Task to carry out
An exact copy, beginning at the line containing "Ikea twin size bed - bed, new: 4 -> none" and ending at the final line of the records that follow, is the answer; it has no pictures and no other text.

Input for this task
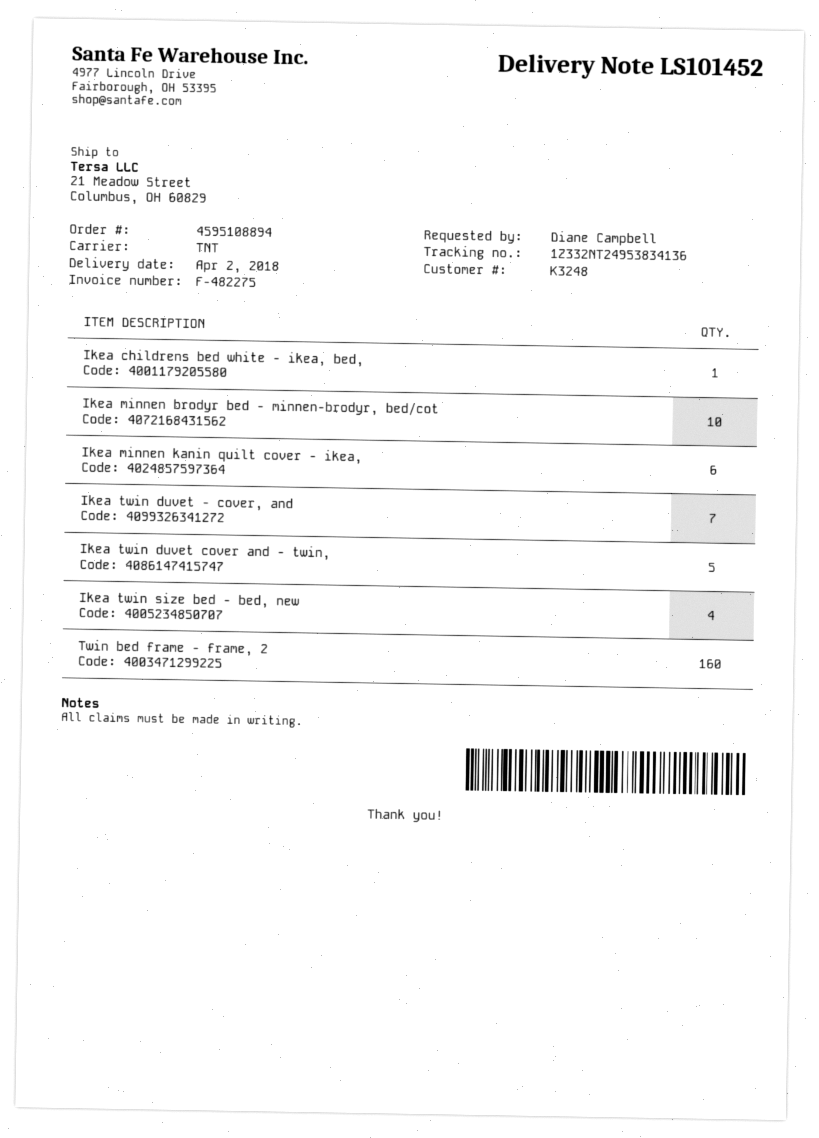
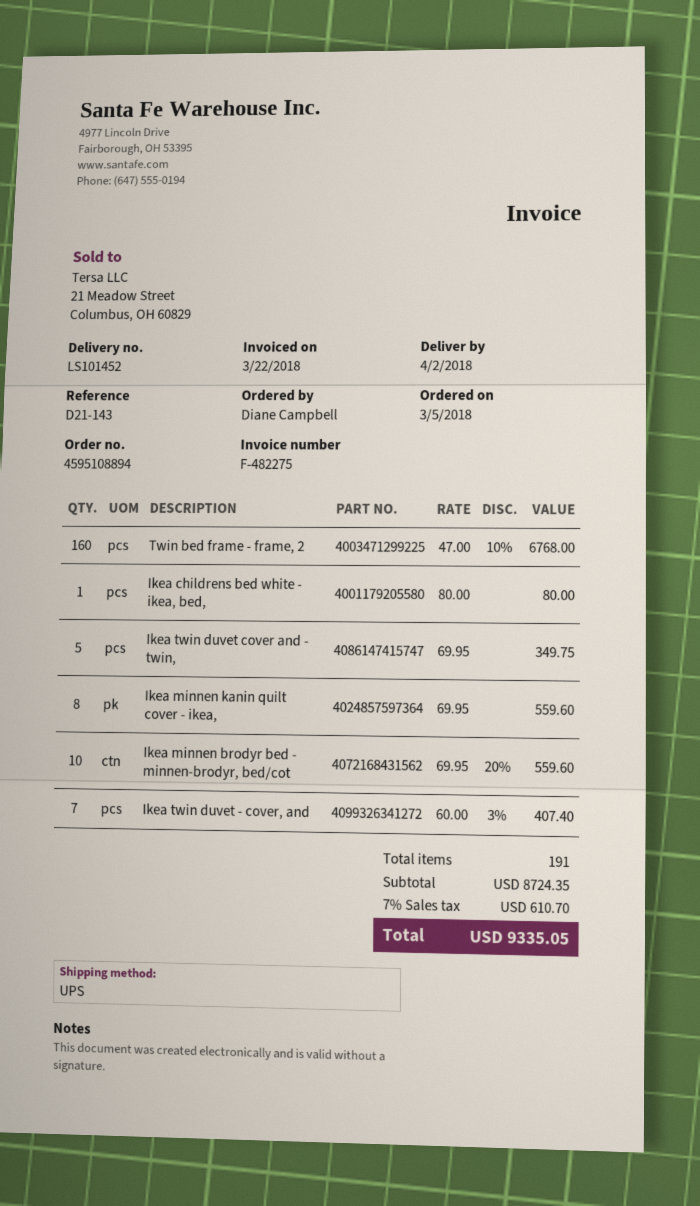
shipping method: TNT -> UPS
Ikea minnen kanin quilt cover - ikea,: 6 -> 8
Ikea twin size bed - bed, new: 4 -> none

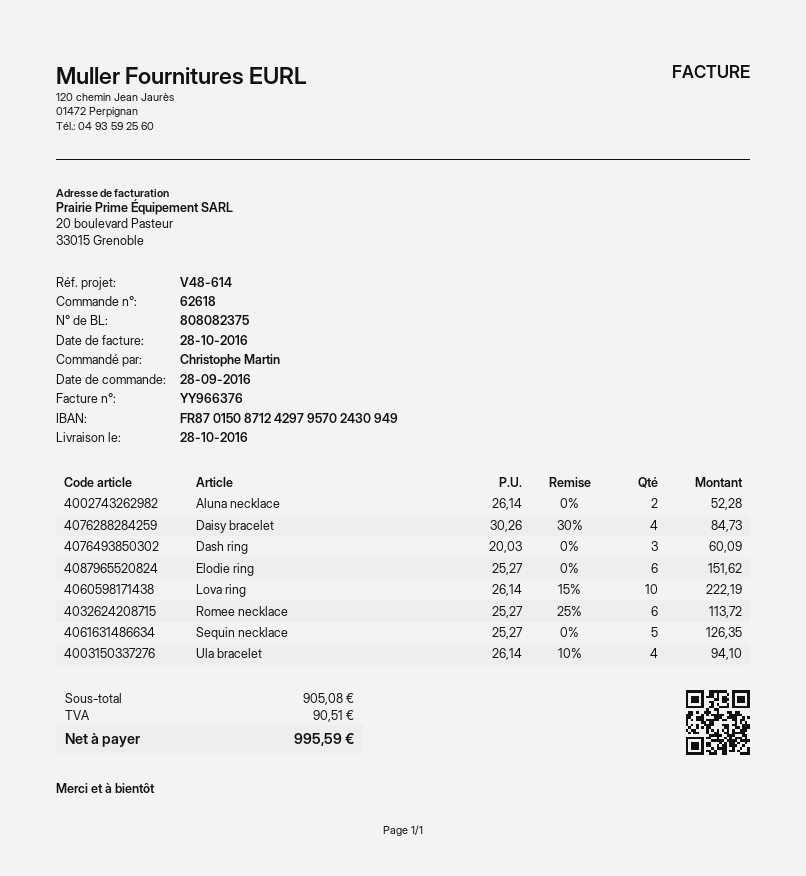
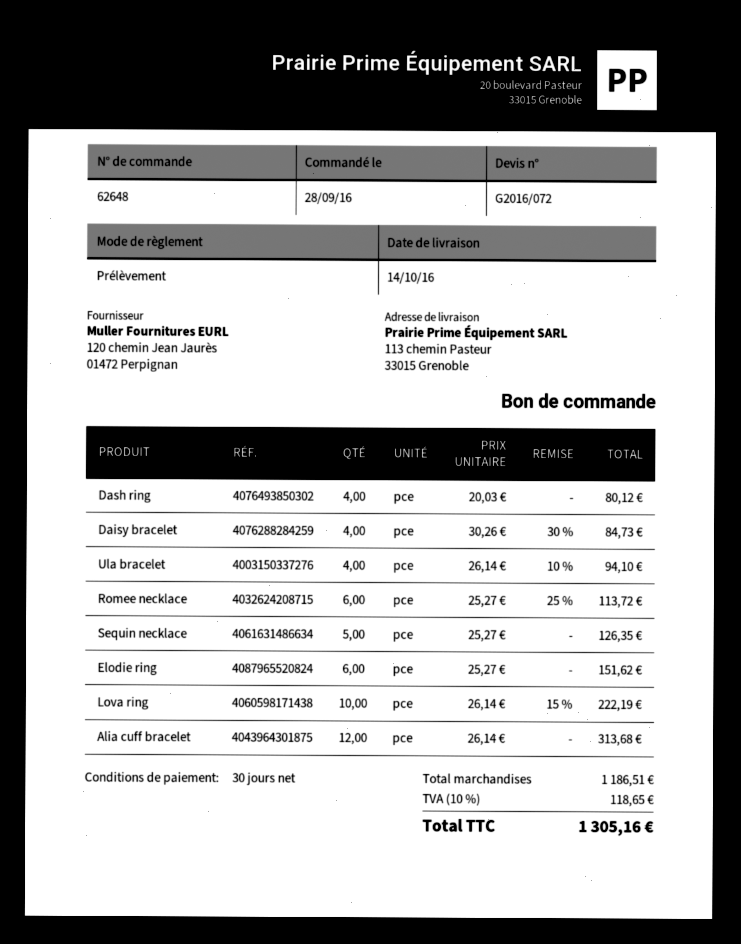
order number: 62618 -> 62648
delivery date: 2016-10-28 -> 2016-10-14
Aluna necklace: 2 x 26.14 = 52.28 -> none
Dash ring: 3 x 20.03 = 60.09 -> 4 x 20.03 = 80.12
Alia cuff bracelet: none -> 12 x 26.14 = 313.68
subtotal: 905.08 -> 1186.51
tax: 90.51 -> 118.65
total: 995.59 -> 1305.16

Answer space
Ikea twin size bed - bed, new: 4 -> none

order number: 62618 -> 62648
delivery date: 2016-10-28 -> 2016-10-14
Aluna necklace: 2 x 26.14 = 52.28 -> none
Dash ring: 3 x 20.03 = 60.09 -> 4 x 20.03 = 80.12
Alia cuff bracelet: none -> 12 x 26.14 = 313.68
subtotal: 905.08 -> 1186.51
tax: 90.51 -> 118.65
total: 995.59 -> 1305.16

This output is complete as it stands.